The Central Bank, which has put thousands of candidates for senior financial positions through their paces over the past 13 years, has seen the spotlight turn on its own post-crisis vetting regime in recent months, like never before. It’s been a chastening experience.
The regulator has received 50,000 applications to approve individuals for key positions – or what are known as preapproved control functions (PCFs) – in financial firms over the period. In the course of the past four years, it has approved 11,000 individuals, according to a report published this week. A further 1,200 or so withdrew from the process – often when it became clear their chances of passing were slim.
Very few stick around for an actual refusal decision. But one individual who did would expose practices that threatened to undermine the whole system.
The Irish Financial Services Appeals Tribunal (Ifsat), an independent body that hears appeals from aggrieved parties against certain Central Bank decisions, said in February that the regulator’s decision-making process in refusing to approve an unnamed executive in late 2022 for a board position on an Irish fund was “flawed” and the appellant was “denied fair procedures at every stage”.
A notification of a vetting interview did not cover the type and depth of issues that he would be asked about, resulting in questions that were “unnecessarily granular”, sometimes unclear “and extraordinarily complex”, said Ifsat, which redacted the name of the individual.
He was not properly warned that Central Bank staff would delve, in detail, into issues at a previous firm in which he was involved.

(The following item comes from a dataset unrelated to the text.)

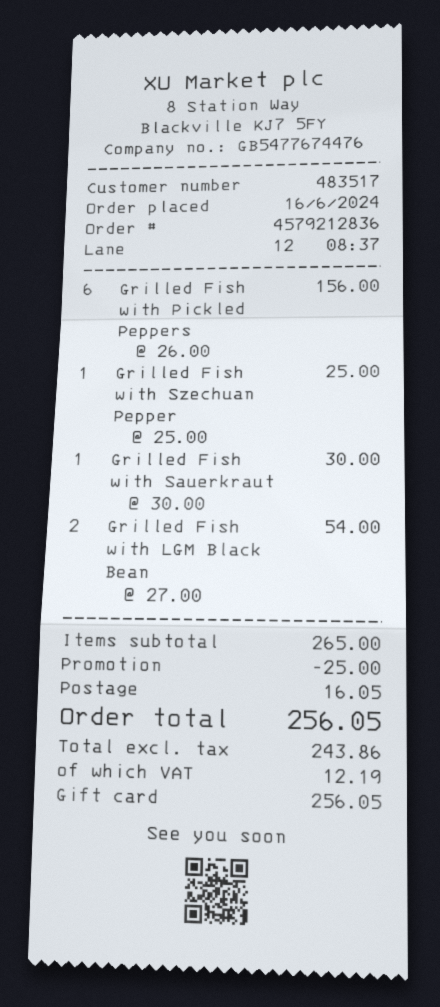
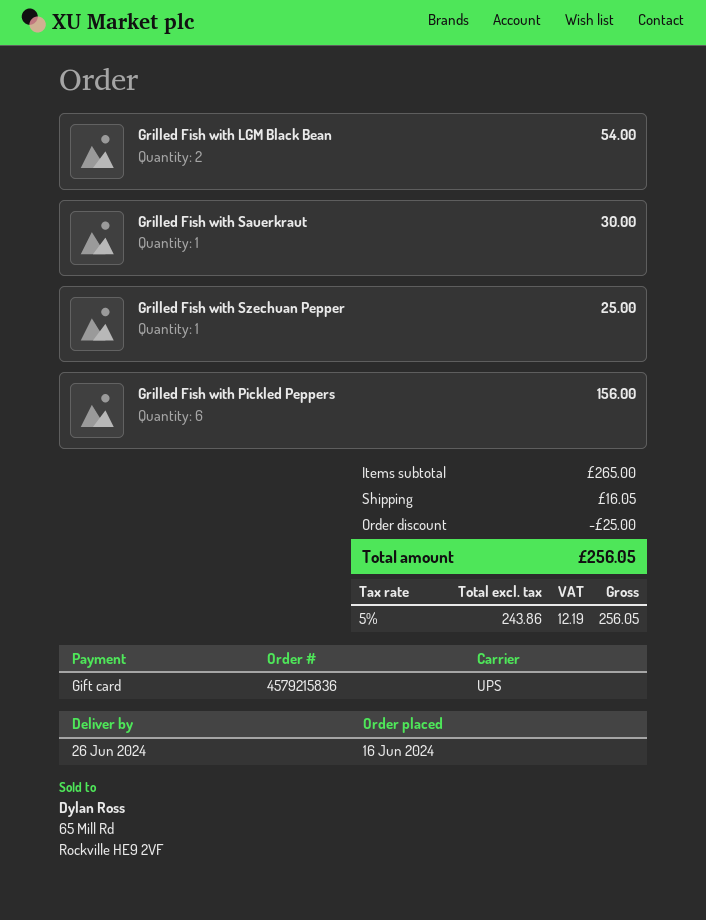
order number: 4579212836 -> 4579215836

Most egregiously, the regulatory official who made the ultimate decision – but had no prior involvement in the case – relied heavily on information from the applicant’s interview, which followed a flawed process and failed to hear the other side.

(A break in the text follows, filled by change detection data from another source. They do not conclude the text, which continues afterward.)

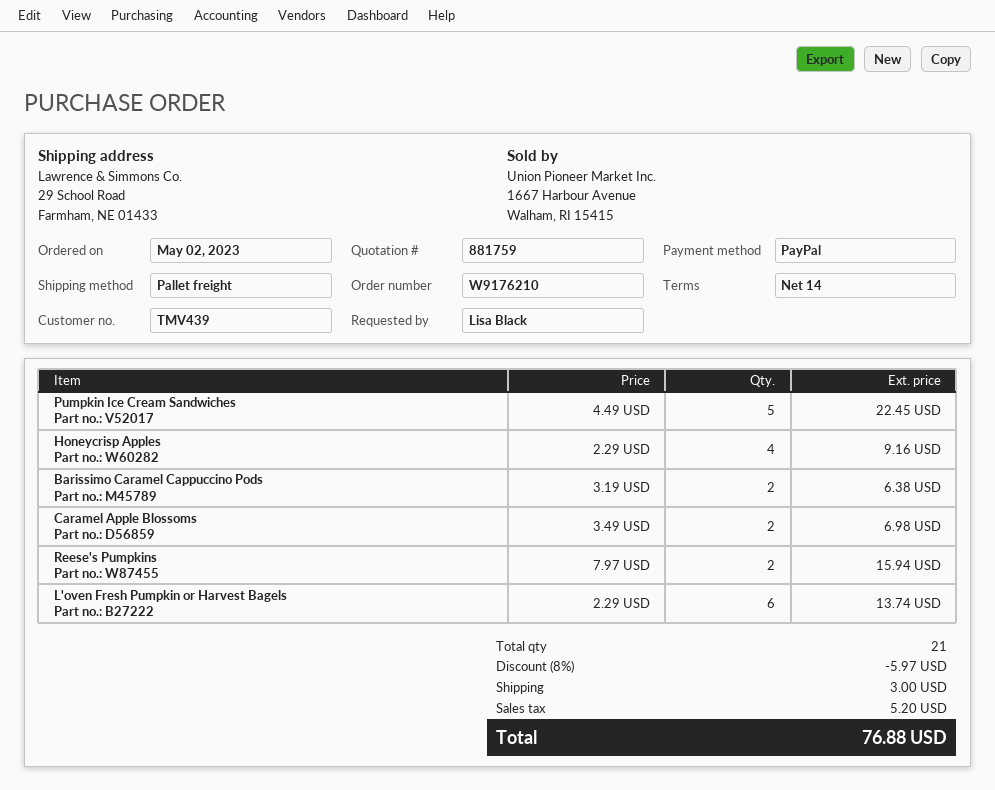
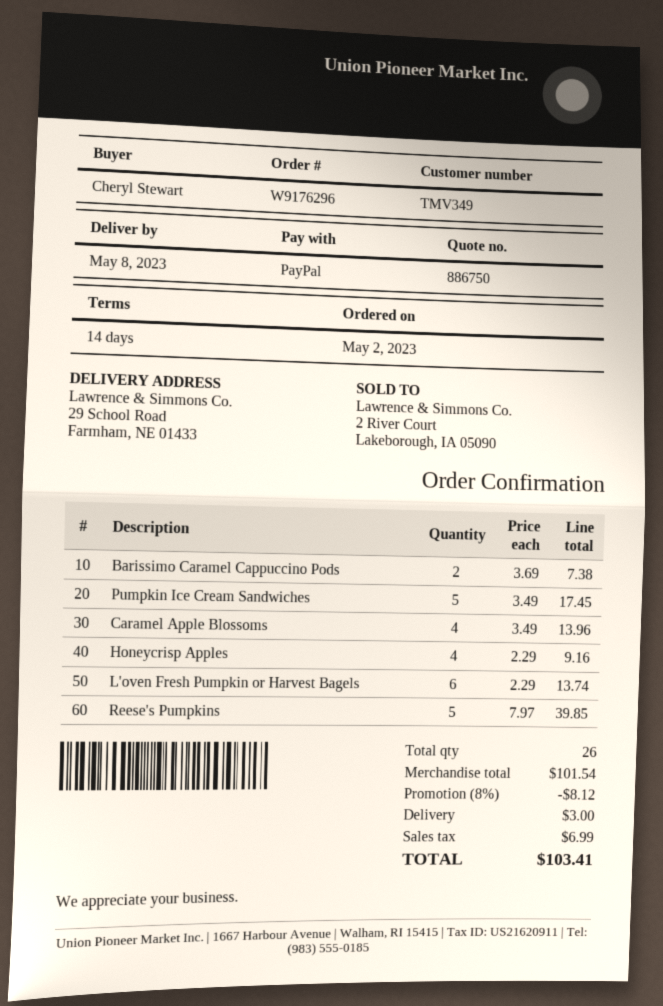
quote number: 881759 -> 886750
order number: W9176210 -> W9176296
customer number: TMV439 -> TMV349
ordered by: Lisa Black -> Cheryl Stewart
Pumpkin Ice Cream Sandwiches: 5 x 4.49 = 22.45 -> 5 x 3.49 = 17.45
Barissimo Caramel Cappuccino Pods: 2 x 3.19 = 6.38 -> 2 x 3.69 = 7.38
Caramel Apple Blossoms: 2 x 3.49 = 6.98 -> 4 x 3.49 = 13.96
Reese's Pumpkins: 2 x 7.97 = 15.94 -> 5 x 7.97 = 39.85
total quantity: 21 -> 26
discount: 8% = 5.97 -> 8% = 8.12
tax: 5.20 -> 6.99
total: 76.88 -> 103.41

Central Bank governor Gabriel Makhlouf decided immediately after the Ifsat decision to commission an independent review of the vetting – or so-called fitness and probity (F&P) – system. He would hire the recently departed European Central Bank (ECB) banking supervisory chairman, Andrea Enria, to carry it out.
Enria’s report, published on Thursday, highlighted a number of issues – not least the fact that the current use of enforcement staff in complex cases causes confusion that the process is akin to a “quasi-enforcement investigation”.
He said candidates called for an interview by the Central Bank F&P team should be given sufficient advance notice of a draft agenda with a clear indication of the topics on which the interview will focus. Interviews should also have a well-defined time limit, such as 90 minutes, which he said was “good practice” at other authorities.
The case appealed to Ifsat lasted the entire day, albeit with breaks.
There are more than 21,000 PCF roles currently active in Ireland, with the nonbank, retail intermediaries and investment firms accounting for three-quarters of these. Enria recommends that the level of scrutiny an application receives should be proportionate to the risks associated with the roles and firms involved.
Still, the former ECB executive debunks a commonly held view across the financial industry about the “slow-no” – that the Central Bank delays a decision to put pressure on a firm to withdraw an application, a move that would prevent it from having to justify and defend an official refusal.
The average processing time for gatekeeping applications during the second half of last year was 24 calendar days and 98 per cent of applications were processed within 90 days. If anything, this looks more efficient than elsewhere, Enria suggests. Still, he recommends the Central Bank officially commit to a 90-day cap, with limited opportunities to stop the clock.
Also, interviews have been conducted in only 5 per cent of all PCF applications, half the rate seen by similar regimes in the UK and the Netherlands, which Enria used as benchmarks.
Peter Oakes, a former enforcement director at the Central Bank and an experienced independent non-executive director in the finance industry, said Makhlouf’s decision to embrace all of Enria’s recommendations and set up of a new unit to oversee and streamline the F&P process was “heartening”.
“The decision to embrace the recommendations is a sign of a mature regulator,” he said.
Brian Hayes, chief executive of the Banking & Payments Federation Ireland, welcomed Enria’s proposal that the Central Bank hold regular informal workshops to help both firms and potential candidates understand what is expected of them, but also for the Central Bank to get a better view of how firms produce names.
“The fitness and probity regime has been in place for 13 years but never reviewed before now,” he said. “There is a wider lesson for the Central Bank about reviewing all kinds of processes.”
Concerns about the opacity and onerousness of the F&P process resulted in firms relying more than they should on putting forward individuals who have previously been approved – especially board positions – for roles.
This limited potential candidates in the system and increased the risk of groupthink, the type of behaviour that contributed to the financial crisis a decade and a half ago.
Enria’s proposals should improve the perception of F&P and increase the pool of people willing to put themselves forward.